Albyn School is an independent coeducational day school for pupils aged 2-18 located in the west end of Aberdeen with its playing fields at Milltimber. It comprises a nursery for children aged 2-5, a Lower (Junior) School for pupils aged 5-12 and an Upper (Senior) School for pupils aged 12-18.

It currently follows the Scottish system of education with Upper School pupils being entered for National 5 examinations (equivalent to GCSEs); Highers (equivalent to AS Levels) and Advanced Highers equivalent to A Levels. Nearly all pupils exit to universities - mostly in Scotland but also around the UK and abroad. While serving longstanding families within Aberdeen in recent decades the School has proved popular with parents who work in the oil and gas industries and the financial and engineering firms that support this sector.

Outside the classroom, the School offers a broad range of sporting and co-curricular activities. Major sports include athletics, football, hockey, netball, rowing and skiing. Large numbers are also involved in the Duke of Edinburgh Award Scheme and Music with the School having numerous choral and orchestral groups.
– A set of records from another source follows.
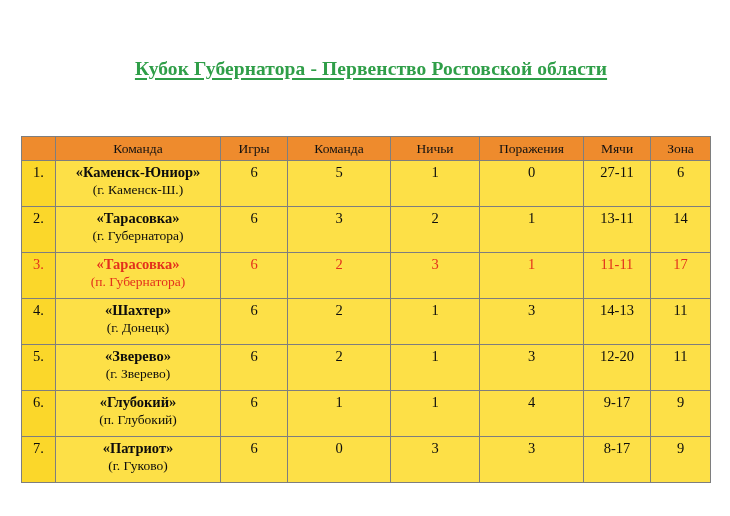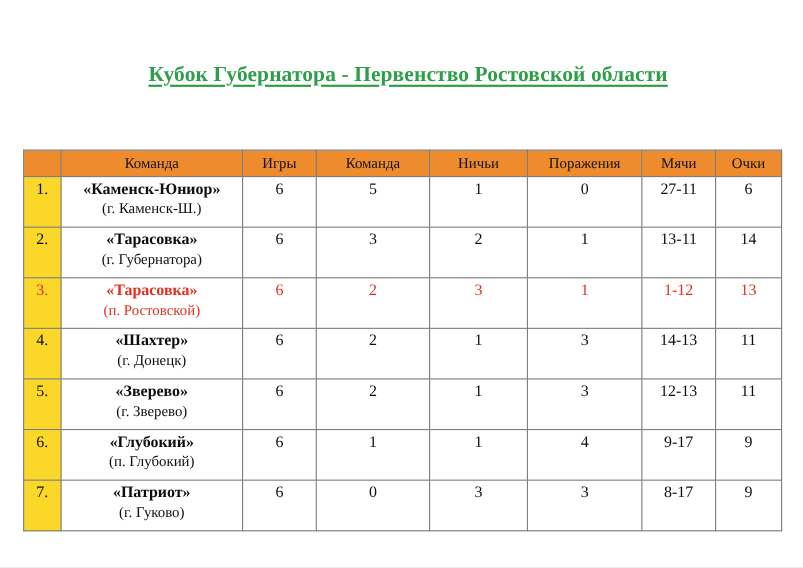--- a/index.html
+++ b/index.html
@@ -161,7 +161,7 @@
           <th>Ничьи</th>
           <th>Поражения</th>
           <th>Мячи</th>
-          <th>Очки</th>
+          <th>Зона</th>
         </tr>
       </thead>
       <tbody id="standings-body">

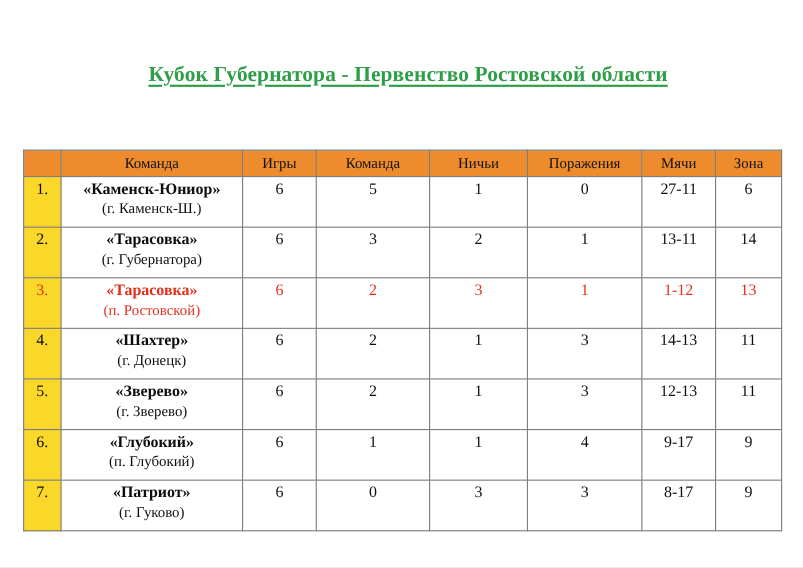--- a/index.html
+++ b/index.html
@@ -86,7 +86,7 @@
 
   
   tbody td {
-    background: #ffffff;
+    background: #fde047;
     height: 41px;
     font-size: 14.5px;
     color: #0d0d0d;

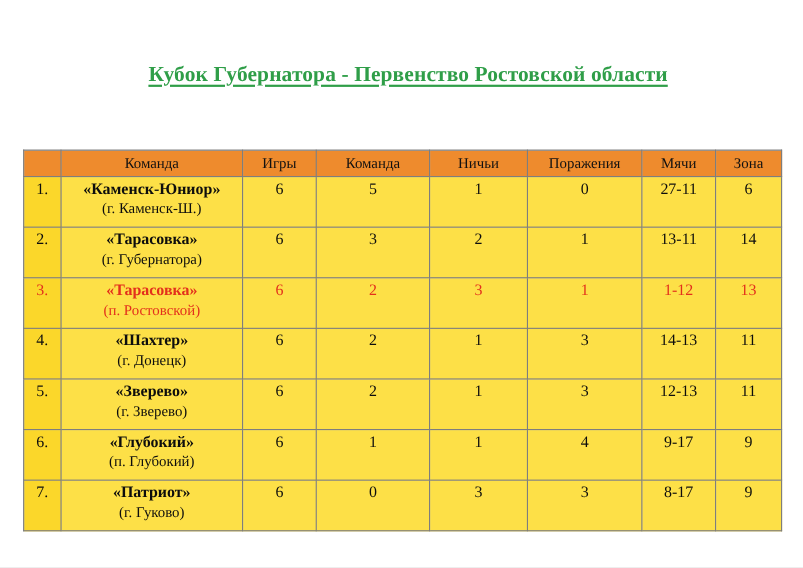--- a/index.html
+++ b/index.html
@@ -201,7 +201,7 @@
             <td class="num">2</td>
             <td class="num">3</td>
             <td class="num">1</td>
-            <td class="num">1-12</td>
+            <td class="num">11-11</td>
             <td class="num">13</td>
           </tr>
           <tr>

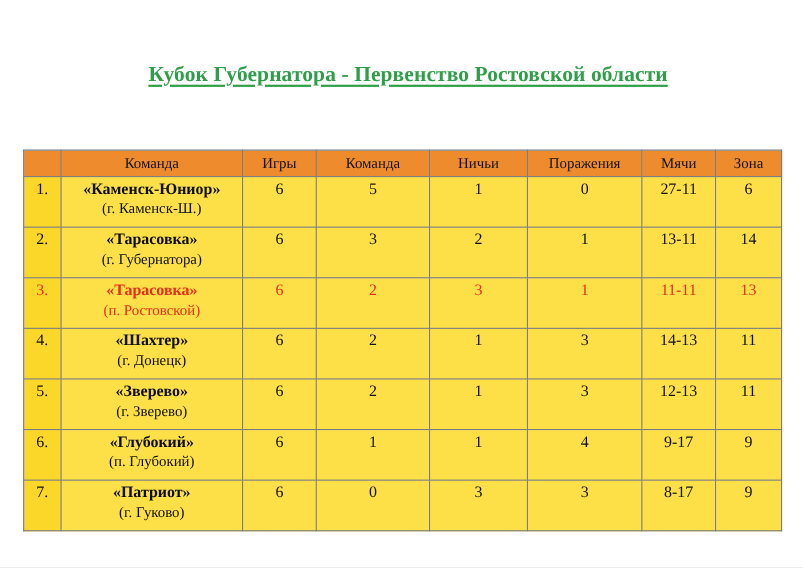--- a/index.html
+++ b/index.html
@@ -202,7 +202,7 @@
             <td class="num">3</td>
             <td class="num">1</td>
             <td class="num">11-11</td>
-            <td class="num">13</td>
+            <td class="num">17</td>
           </tr>
           <tr>
             <td class="rank">4.</td>

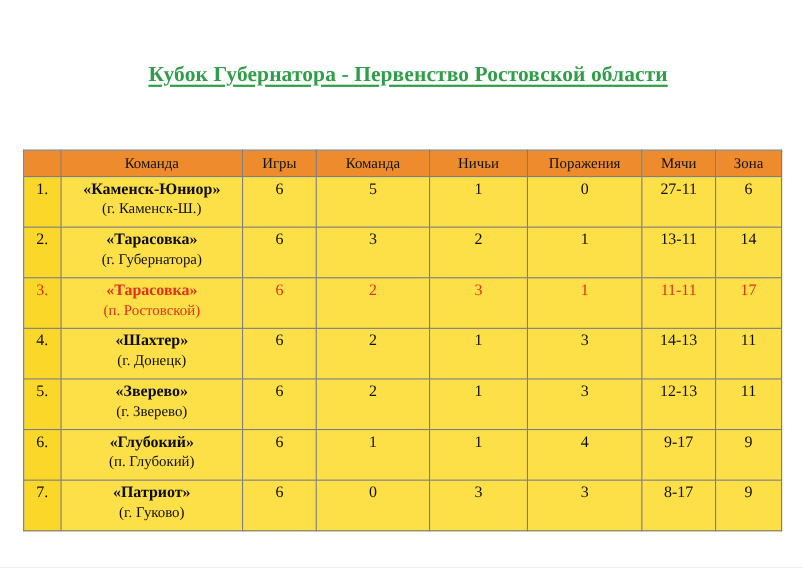--- a/index.html
+++ b/index.html
@@ -195,7 +195,7 @@
             <td class="rank">3.</td>
             <td class="team">
               <span class="team-name">«Тарасовка»</span>
-              <span class="team-city">(п. Ростовской)</span>
+              <span class="team-city">(п. Губернатора)</span>
             </td>
             <td class="num">6</td>
             <td class="num">2</td>

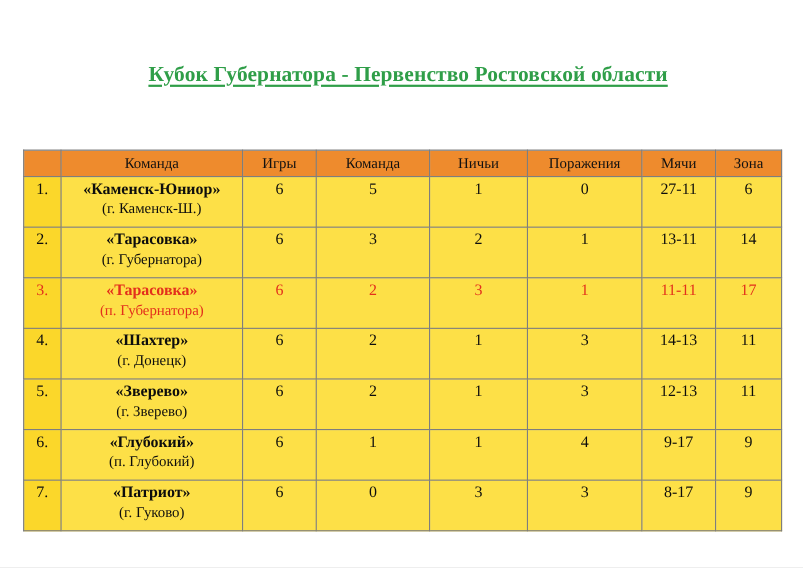--- a/index.html
+++ b/index.html
@@ -227,7 +227,7 @@
             <td class="num">2</td>
             <td class="num">1</td>
             <td class="num">3</td>
-            <td class="num">12-13</td>
+            <td class="num">12-20</td>
             <td class="num">11</td>
           </tr>
           <tr>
The School is fortunate to be situated in a city and region that offers a very high quality of life to families moving into the area. Aberdeen is Scotlands third largest city, dominated by energy related industries with two world renowned universities. It has a diverse musical and cultural heritage centred on its theatres, cinemas, art gallery and Music Hall. The city also has over 800 shops and restaurants, including all the most familiar high street names. To the west of Aberdeen, the Cairngorms National Park is an area of outstanding natural beauty that draws in walkers, climbers and skiers. Within a short distance of the city, there are empty beaches, picturesque fishing villages and dramatic cliff top scenery.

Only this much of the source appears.